‘Clear and animated’: Joe Biden raised China’s trade strikes against Australia with Xi12/01/2021
United States President Joe Biden personally raised China’s wave of trade strikes against Australia with Xi Jinping, as a top American official warned that Beijing wanted to drive Canberra “to its knees” and “break” it through economic coercion.
Kurt Campbell, President Biden’s top adviser on Asia, also said there was a “shared ambition” to deliver Australia a fleet of nuclear submarines under the AUKUS defence pact, saying the move would be “among the most significant things that we accomplish”.
Kurt Campbell says China tried to break Australia with its trade strikes.Credit:Andrew Taylor
He also confirmed that more American submarines will dock down under and that Australian navy personnel will serve on American ships as the two militaries look to operate more together while building the nuclear-powered fleet.
China has over the past 18 months imposed more than $20 billion of trade strikes on Australian exports in response to a number of decisions including the push for an inquiry into the origins of COVID-19 and the banning of Chinese telco Huawei from the 5G network.
In his meeting with the Chinese leader last month, Mr Campbell said the US president “briefly mentioned activities that China was undertaking that President Biden felt were antithetical to China’s interests”.
“So President Biden was very clear and animated about what we had seen in Australia, border issues with India, all the things that I’ve mentioned, and just basically said, we were concerned,” Mr Campbell told a Lowy Institute event.
“We’re concerned by some of these steps and what it signals with respect to China.”
It was speculated that Mr Biden was planning to use his first summit with Mr Xi last month to confront the Chinese president about his country’s economic coercion, but this is the first confirmation that he specifically raised the case of Australia.
Mr Campbell said his government had assessed that the “feedback loop” in China was not working as effectively as in the past and so Mr Biden wanted to reach the Chinese leader “who may be a bit isolated at the top”.
The top US advisor said he believed China will reengage with Australia “on Australian terms”.
“China’s preference would have been… to break Australia. To drive Australia to its knees. And then you know, find a way forward,” Mr Campbell said.
“I don’t believe that’s going to be the way it’s going to play out. I believe that China will engage because it is in its own interest to have a good relationship with Australia.”
Mr Campbell said “seven or eight years ago” it was believed that Australia and Britain were among the countries “most likely to realign” and drift away from the US. But he said the two countries stayed close with the US “largely driven by Chinese actions”.
The AUKUS agreement between Australia, the US and Britain commits to a “shared ambition” to support Canberra to develop a fleet of nuclear submarines.
Asked whether there was a “cast-iron” guarantee for Australia, Mr Campbell said, “I don’t think our leaders would have gotten behind it if we didn’t think that this was an achievable goal”.

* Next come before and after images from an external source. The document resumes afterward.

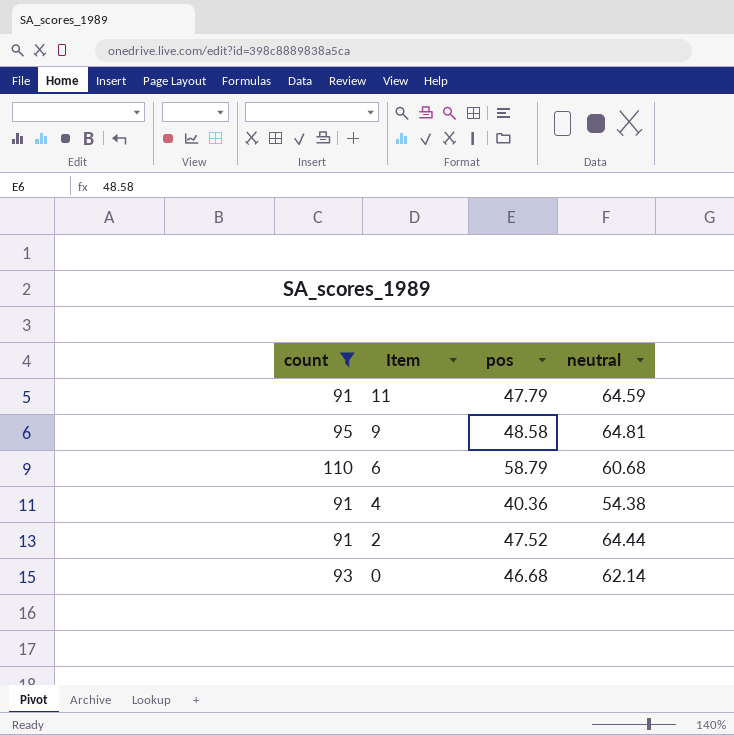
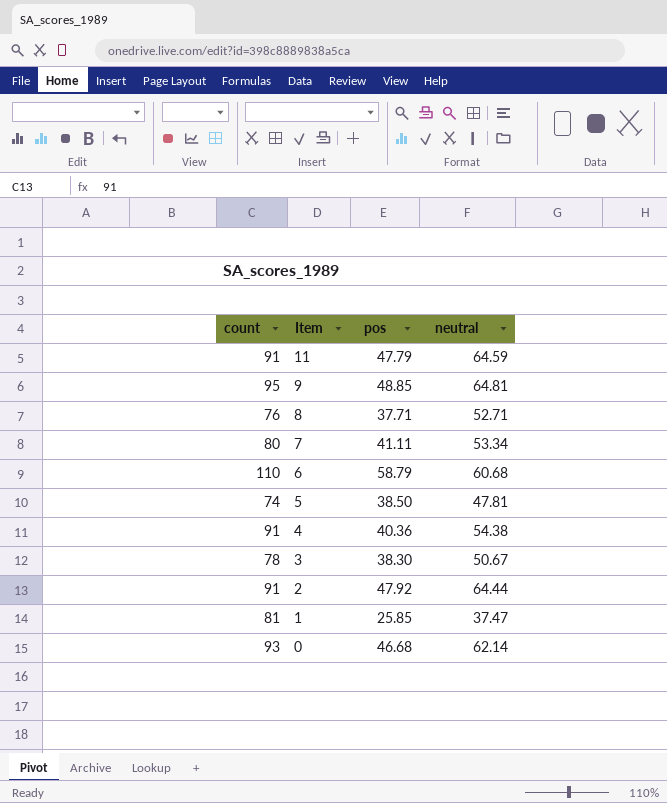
filter: count >= 91 -> none
9 | pos: 48.58 -> 48.85
2 | pos: 47.52 -> 47.92

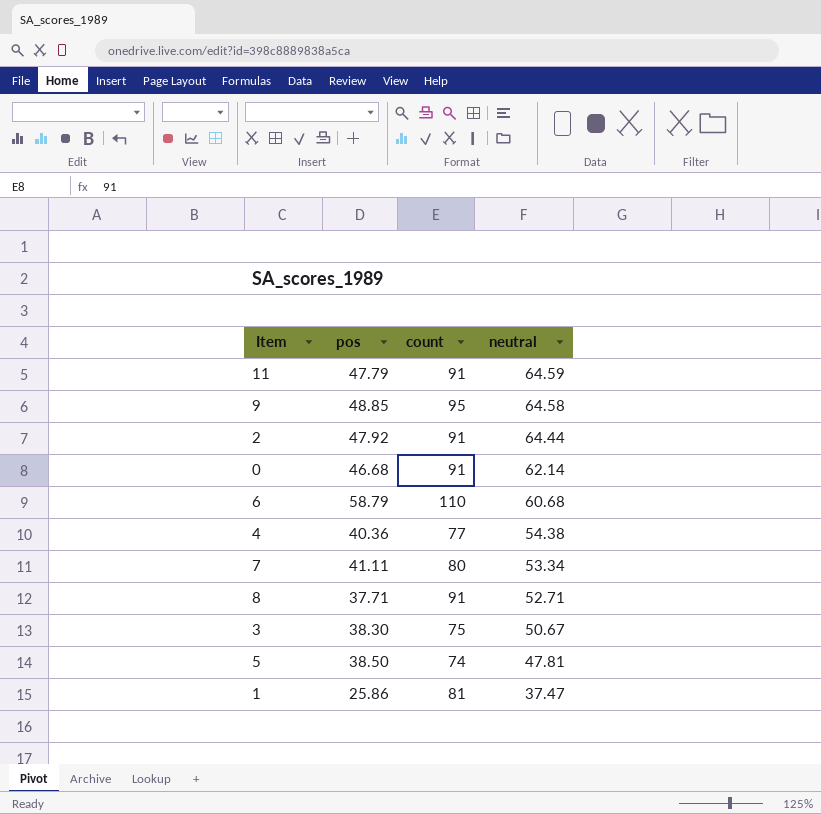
row order: Item descending -> neutral descending
column count | position: 1 -> 3
9 | neutral: 64.81 -> 64.58
0 | count: 93 -> 91
4 | count: 91 -> 77
8 | count: 76 -> 91
3 | count: 78 -> 75
1 | pos: 25.85 -> 25.86

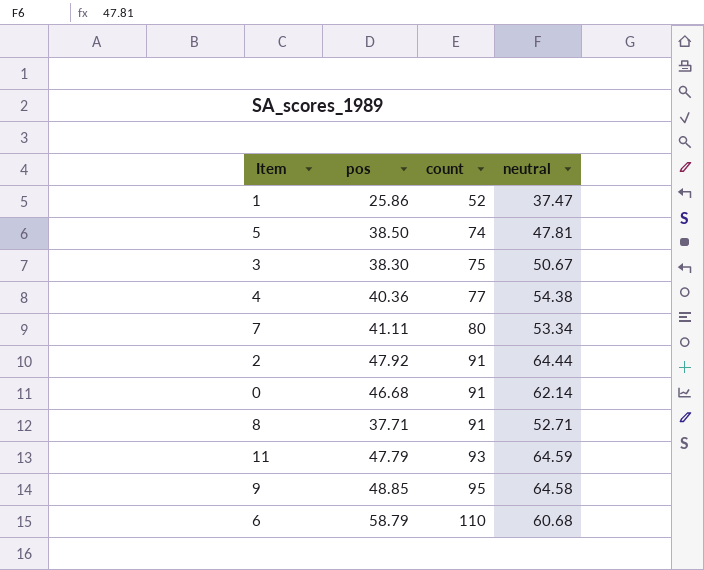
row order: neutral descending -> count ascending
1 | count: 81 -> 52
11 | count: 91 -> 93

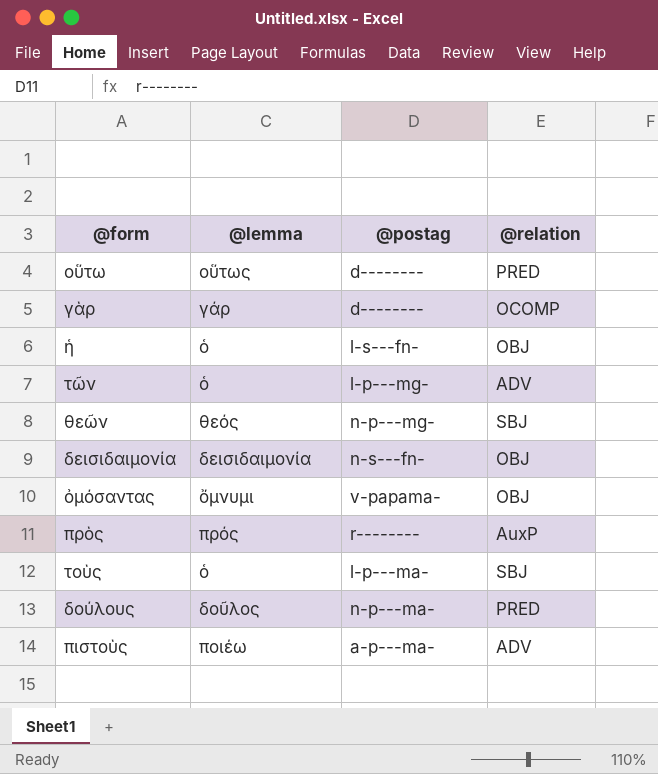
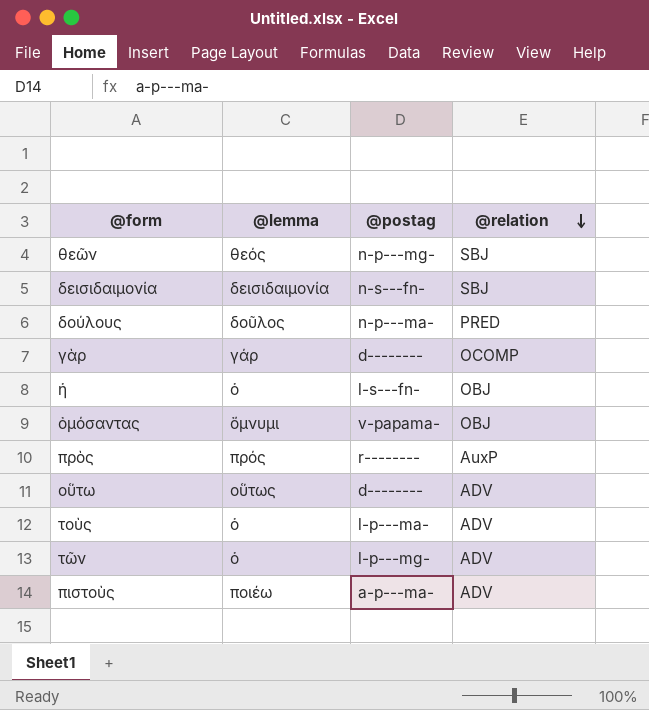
row order: none -> @relation descending
δεισιδαιμονία | @relation: OBJ -> SBJ
οὕτω | @relation: PRED -> ADV
τοὺς | @relation: SBJ -> ADV

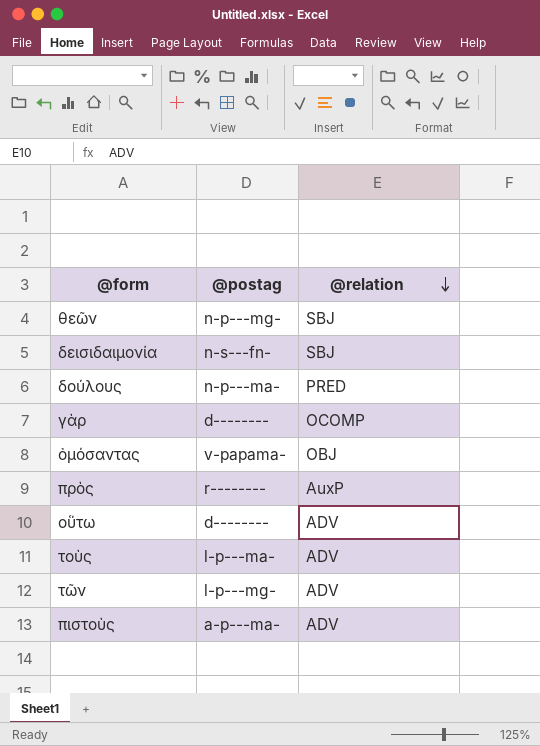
column @lemma | position: 2 -> none
row ἡ: ὁ | l-s---fn- | OBJ -> none

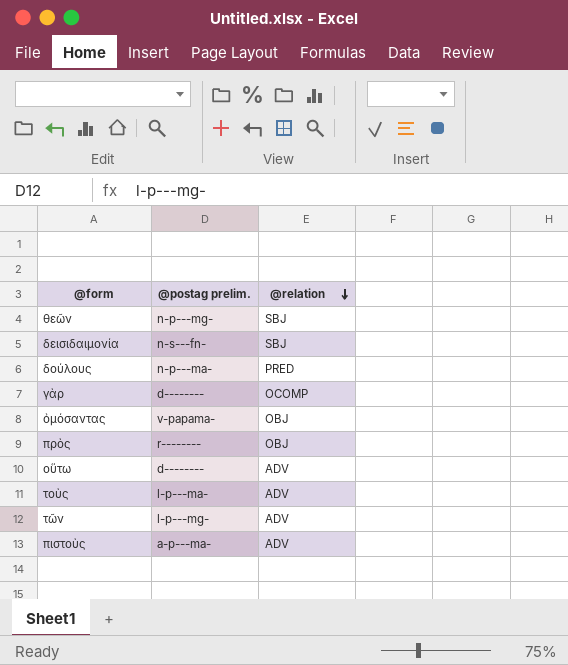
column name: @postag -> @postag prelim.
πρὸς | @relation: AuxP -> OBJ

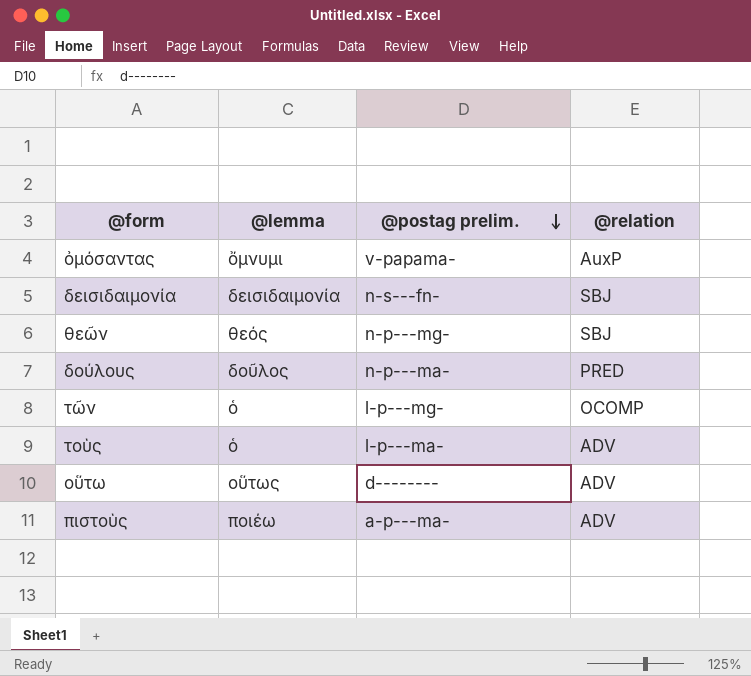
row order: @relation descending -> @postag prelim. descending
column @lemma | position: none -> 2
row γὰρ: d-------- | OCOMP -> none
row πρὸς: r-------- | OBJ -> none
ὀμόσαντας | @relation: OBJ -> AuxP
τῶν | @relation: ADV -> OCOMP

Asked whether the increased “melding” between American and Australian forces would take away Australia’s sovereignty, Mr Campbell said the aim was to provide “new capacities” so that there will be more “strategic intimacy”.
“I think what I’m suggesting is that Australian sailors will have the opportunity to serve on American vessels and vice versa,” he said.
“I think you can expect American submarines to port more commonly in Australian ports.”
An intense domestic debate about Taiwan has erupted after Labor’s foreign affairs spokeswoman Penny Wong accused Defence Minister Peter Dutton of being “wildly out of step” with the US for declaring it would be “inconceivable” that Australia would not join in with an American operation to defend the island.
For decades, Australia has followed the US’s policy of “strategic ambiguity” towards Taiwan – meaning that it does not state publicly whether they would defend it in the event of an attack by China, which regards Taiwan as a renegade province.
Mr Campbell said that the US policy had not changed and it “forms the basis of our overall approach in preserving of peace and stability across the Taiwan Strait”.
He said the scale of China’s military build-up was “remarkable” and had “unnerved people enormously in every nation in the Indo-Pacific, but increasingly globally”.